Question: What has fundamentally changed post-crisis in terms of the financial system?
Mark Zandi: Well, we won't be spending like we have in the past. For 25 years, from the early 80's to the mid part of this decade, consumers spent very aggressively. They borrowed heavily and used that to finance spending. Wealthier households thought they were really wealthy and didn't need to save and so they spent also very aggressively.
I think after this crisis, this great recession, that has changed in that consumers are going to be much more cautious going forward and they'll save more. Higher income, wealthier households because they know they're not wealthy and that savings values are going to rise as quickly as they thought. Low and middle income households because they'll have no choice, they just can't borrow to finance their spending. So, to see change an inflection point with respect to households and how they spend their money and how aggressively they spend their money.
Question: How will the Millennials be affected by the recession?
Mark Zandi: Actually, there's been a huge change in their saving behavior. If you look at their saving rates, people in their 20's and early 30's firmly negative, firmly negative, right up until early 2008. Since then it's positive. And not inconsequentially so. I mean, a measurable saving. So I think even younger households have changed. They're thinking about the world has changed and they're going to behave differently going forward. In part that's on their own volition because they realize and understand that economies don't move in a straight line and that they need to be prepared for things when things don't do well. But part of it is being forced upon them because they are just not able to get that credit card or get that big auto loan, or get that mortgage like they did in the past. I think people are starting to think and are starting to worry about things like, are my taxes going to go up? Whose taxes are going up? Spending by the government on Medicare and on Social Security. Am I going to be able to get Social Security and Medicare at 65? Am I going to get the same benefits as I've gotten in the past? So, those are big questions that I think people are now really starting to ask themselves and it does have political implications. There are many, but that would be one key implication.

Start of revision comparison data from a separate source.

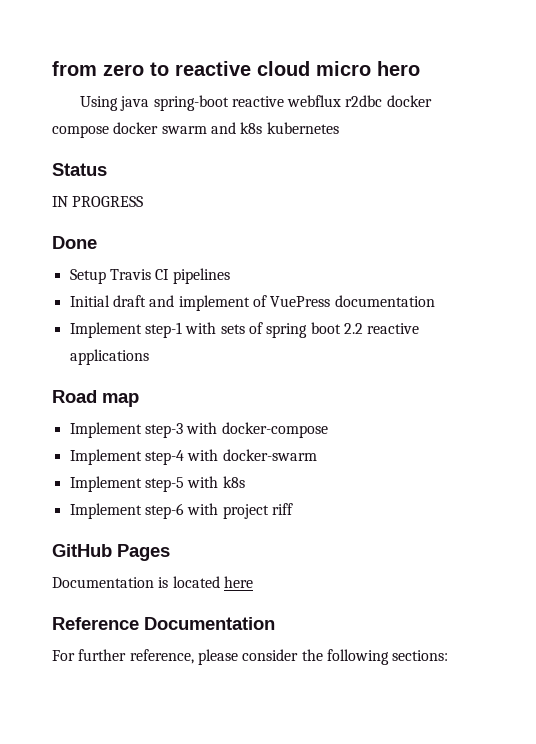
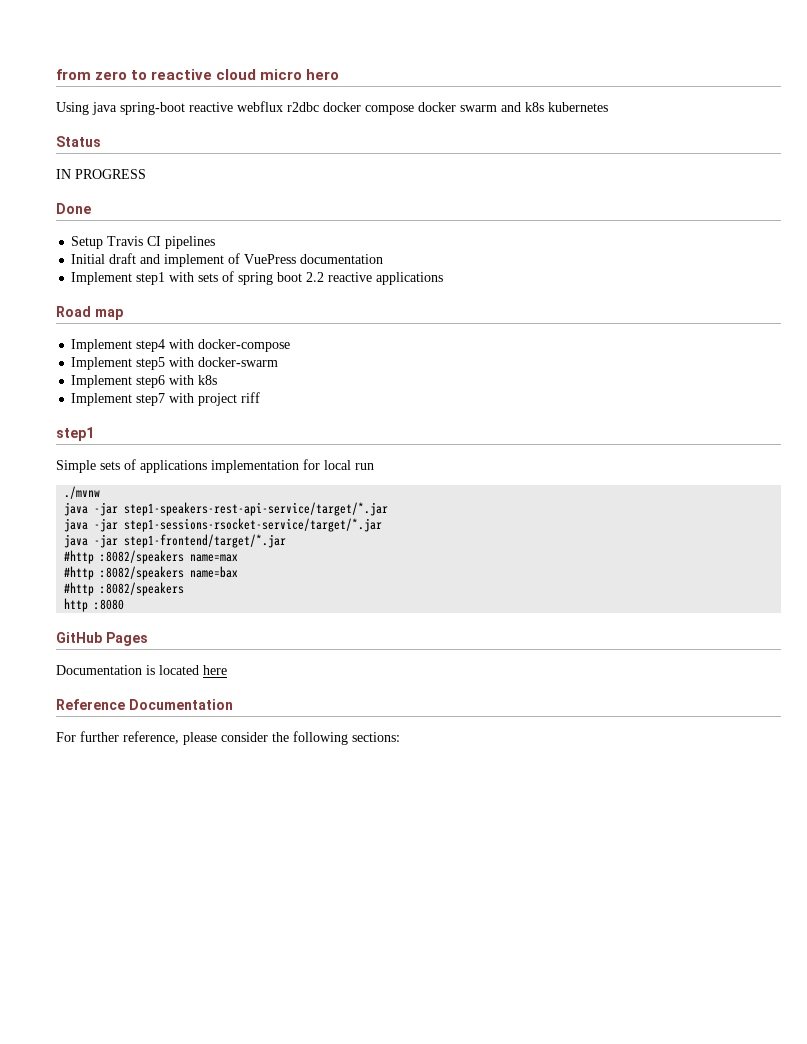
- Implement step-1 with sets of spring boot 2.2 reactive applications
+ Implement step1 with sets of spring boot 2.2 reactive applications
- Implement step-3 with docker-compose
+ Implement step4 with docker-compose
- Implement step-4 with docker-swarm
+ Implement step5 with docker-swarm
- Implement step-5 with k8s
+ Implement step6 with k8s
- Implement step-6 with project riff
+ Implement step7 with project riff
+ step1
+ Simple sets of applications implementation for local run
+ ./mvnw
+ java -jar step1-speakers-rest-api-service/target/*.jar
+ java -jar step1-sessions-rsocket-service/target/*.jar
+ java -jar step1-frontend/target/*.jar
+ #http :8082/speakers name=max
+ #http :8082/speakers name=bax
+ #http :8082/speakers
+ http :8080

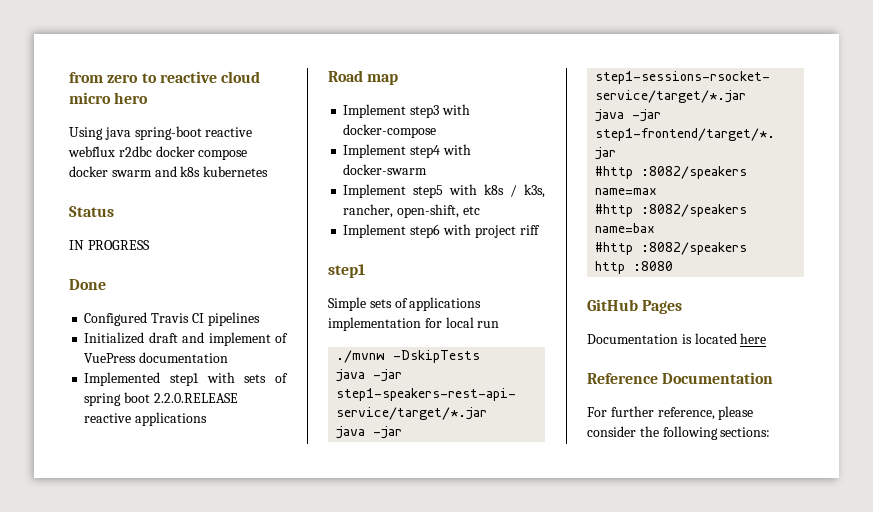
- Setup Travis CI pipelines
+ Configured Travis CI pipelines
- Initial draft and implement of VuePress documentation
+ Initialized draft and implement of VuePress documentation
- Implement step1 with sets of spring boot 2.2 reactive applications
+ Implemented step1 with sets of spring boot 2.2.0.RELEASE reactive applications
- Implement step4 with docker-compose
+ Implement step3 with docker-compose
- Implement step5 with docker-swarm
+ Implement step4 with docker-swarm
- Implement step6 with k8s
- Implement step7 with project riff
+ Implement step5 with k8s / k3s, rancher, open-shift, etc
+ Implement step6 with project riff
- ./mvnw
+ ./mvnw -DskipTests

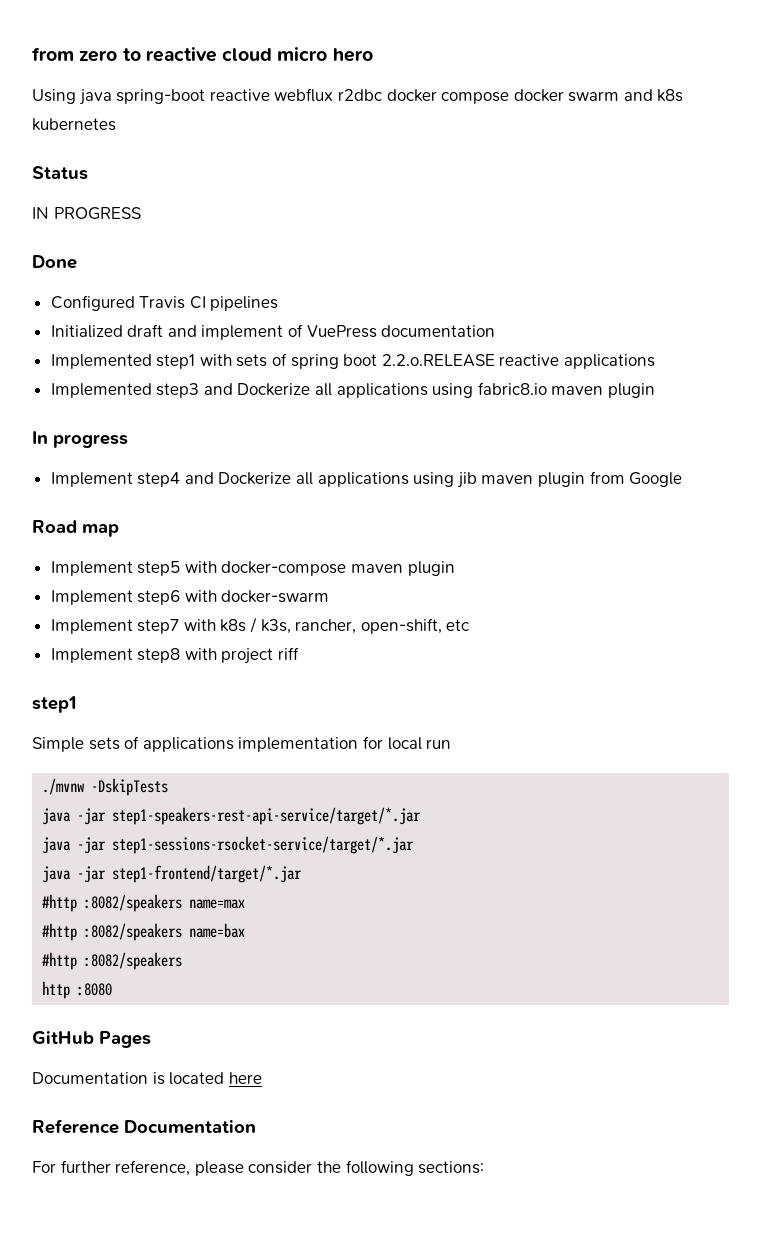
- Implemented step1 with sets of spring boot 2.2.0.RELEASE reactive applications
+ Implemented step1 with sets of spring boot 2.2.o.RELEASE reactive applications
+ Implemented step3 and Dockerize all applications using fabric8.io maven plugin
+ In progress
+ Implement step4 and Dockerize all applications using jib maven plugin from Google
- Implement step3 with docker-compose
- Implement step4 with docker-swarm
+ Implement step5 with docker-compose maven plugin
+ Implement step6 with docker-swarm
- Implement step5 with k8s / k3s, rancher, open-shift, etc
+ Implement step7 with k8s / k3s, rancher, open-shift, etc
- Implement step6 with project riff
+ Implement step8 with project riff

Question: What can we learn from the spring stimulus package?
Mark Zandi: Well, in my view, I think it worked. I don't think it's any accident that the recession ended just at the same time that the stimulus – now, I'm talking about the $787 Billion package passed last February. But that stimulus is now providing its maximum benefit. So, the stimulus worked in that it brought this recession to an end and it's providing a little bit of juice for the economy into the various parts of recovery. Now, this stimulus probably isn't going to be enough to push the recovery into a self-sustaining economic expansion and that's where we are right now. It's a little bit tricky and so we may need to see more – the government may need to provide more help to make sure that that transaction does actually occur. The intent of the stimulus was to end the recession, get a recovery going, and in my view, it worked.
Question: You wrote in a recent paper. “It’s no coincidence that the great recession ended just as the stimulus package began providing its maximum economic benefit.” How do you know? (Steven Landsburg, The Big Questions)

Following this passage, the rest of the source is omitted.